Hay clientes con los que se pierde dinero. De hecho, ganar, lo que se dice ganar dinero, solo se gana con unos pocos. La estadística es conocida: el 80% de los beneficios de una empresa suelen venir del 20% de sus ingresos. O, visto de otra manera: el 80% de nuestras operaciones solo nos aporta el 20% de nuestro margen. Eso es lo que se conoce como la regla del ochenta-veinte. Ya ven. Una regla de doble dirección, un despropósito total y una realidad incontestable. Sí. Pero es así. El mundo está mal, muy mal repartido, y por eso es tan importante tomar decisiones arriesgadas.
En el caso de los clientes, por ejemplo ¿qué tenemos que hacer? ¿prescindimos de los que no nos dan dinero? ¿o apostamos por crecer? ¿nos centramos en los que nos dejan mucho margen? ¿o abrimos nuevos mercados? ¿cortamos por lo sano? ¿o seguimos con la sangría?

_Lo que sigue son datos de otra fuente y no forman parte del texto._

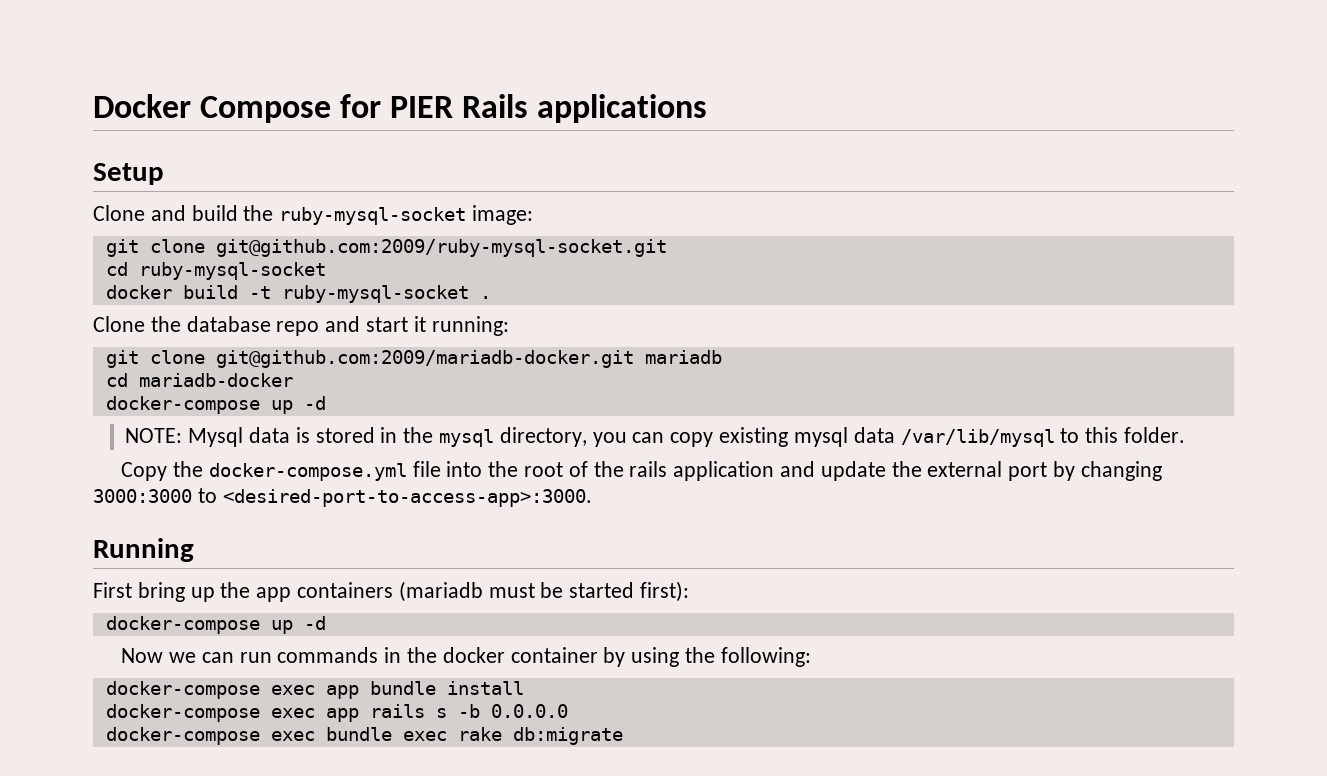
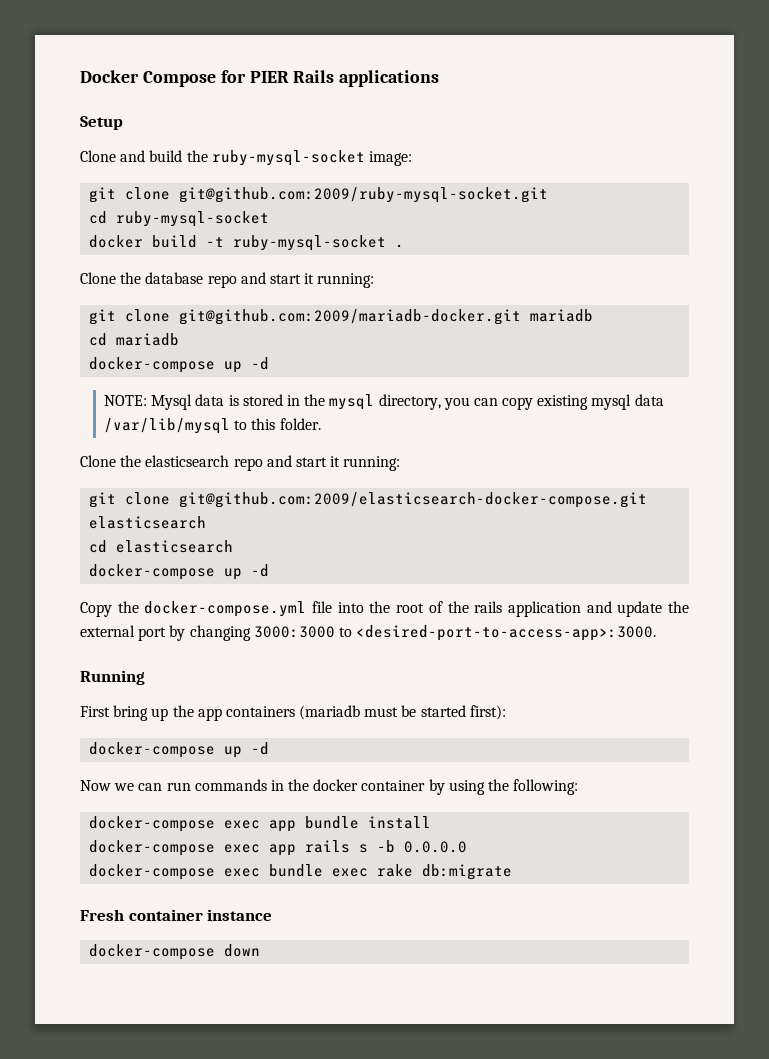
- cd mariadb-docker
+ cd mariadb
+ Clone the elasticsearch repo and start it running:
+ git clone git@github.com:2009/elasticsearch-docker-compose.git elasticsearch
+ cd elasticsearch
+ docker-compose up -d
+ Fresh container instance
+ docker-compose down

De momento, mientras se deciden, les diré que las respuestas a estas preguntas no las tienen los economistas expertos, ni los asesores financieros, ni, mucho menos, los catedráticos universitarios. Ya saben, todos ellos grandes profesionales que tienen algo en común: te anticipan lo que va a pasar en el futuro y luego te vuelven a explicar, con informes muy sesudos, por qué no pasó lo que ellos habían previsto. Así que, olvídense de consultar a los oráculos. Esto es mucho más simple: los jefes ahora somos nosotros tres -usted, yo y un cuñado con estudios- y entre los tres tenemos que decidir si vamos hacia delante o hacia atrás, si queremos ganar más dinero o menos dinero, y si tenemos, en definitiva, que despedir o contratar a más personal.
Como ven, ser jefe no es cómodo. Hay decisiones que no son nada evidentes, que no son nada fáciles de tomar: que son definitivamente contradictorias. Pero que hay que tomarlas. En un principio parece muy simple. Sí, hombre, sí: todo el mundo quiere ganar mucho dinero, abrir nuevos mercados, contratar a más personal y seguir creciendo. Claro. Pero luego resulta que las cuatro cosas a la vez son incompatibles. Y, sobre todo, que las cuatro son completamente inseguras, que no hay una línea trazada, que no hay una ruta infalible y que no queda más remedio que empezar a decidir, a arriesgarse y a renunciar.
Lo primero a lo que se renuncia es a lo del dinero; lo de ganar dinero quiero decir. Créanme, a diferencia de lo que sugiere el tópico, casi todos los empresarios se conforman con cuadrar las cuentas, pagar las facturas y sobrevivir a los créditos. Nada de pretenciosos engominados, de tiburones insaciables, ni de ambiciosos sin escrúpulos. Qué va, hombre, qué va: para la mayoría de los emprendedores, no perder lo invertido ya es más que suficiente. Por el contrario, lo de los mercados ya es un poco más complicado porque, como les dije al principio, casi todo el beneficio de las empresas viene siempre de una pequeña minoría de los clientes. Con lo que el mayor problema no es saber por dónde hay que crecer, sino conocer por dónde hay que recortar. Recortar para crecer. Esa es otra de las decisiones empresariales tan difíciles de tomar, tan aparentemente contradictorias y tan imprescindibles: saber a qué clientes hay que renunciar para poder atender los nuevos mercados. Y es que, insisto, en todos los negocios hay un montón de clientes con los que se pierde dinero. Muchos. Y si las empresas no lo saben es, simplemente, porque no lo miden. Porque es muy difícil conocerlo con precisión. Y porque, incluso teniendo la certeza absoluta, no existe una única respuesta para ese despropósito económico. En primer lugar, porque no se puede cortar a la brava. Hay clientes que, uno a uno, pueden no aportar nada, pero, todos juntos, son los que nos permiten seguir trabajando y, así, estar disponibles para servir a aquellos clientes que, definitivamente, nos traen el dinero a casa. En segundo lugar, porque nunca hay que cerrar determinadas puertas: clientes que, a lo mejor, no son rentables hoy pueden acabar siéndolo mañana; y eso también es invertir. Y en tercer lugar, porque el coste de deshacernos de una cuenta puede ser mucho mayor que el ahorro presuntamente obtenido: un cliente despechado y cargado de razones es una auténtica arma de destrucción masiva que nos puede arruinar para siempre. Por eso creo que estarán de acuerdo conmigo en que eso de ser jefe es bastante más complicado de lo que parecía y en que eso de ampliar mercados, contratar personal y seguir creciendo como empresa, va a depender, siempre, de tomar decisiones no solo acertadas sino, sobre todo, contradictorias entre sí.
Y eso que ya renunciamos a ganar dinero.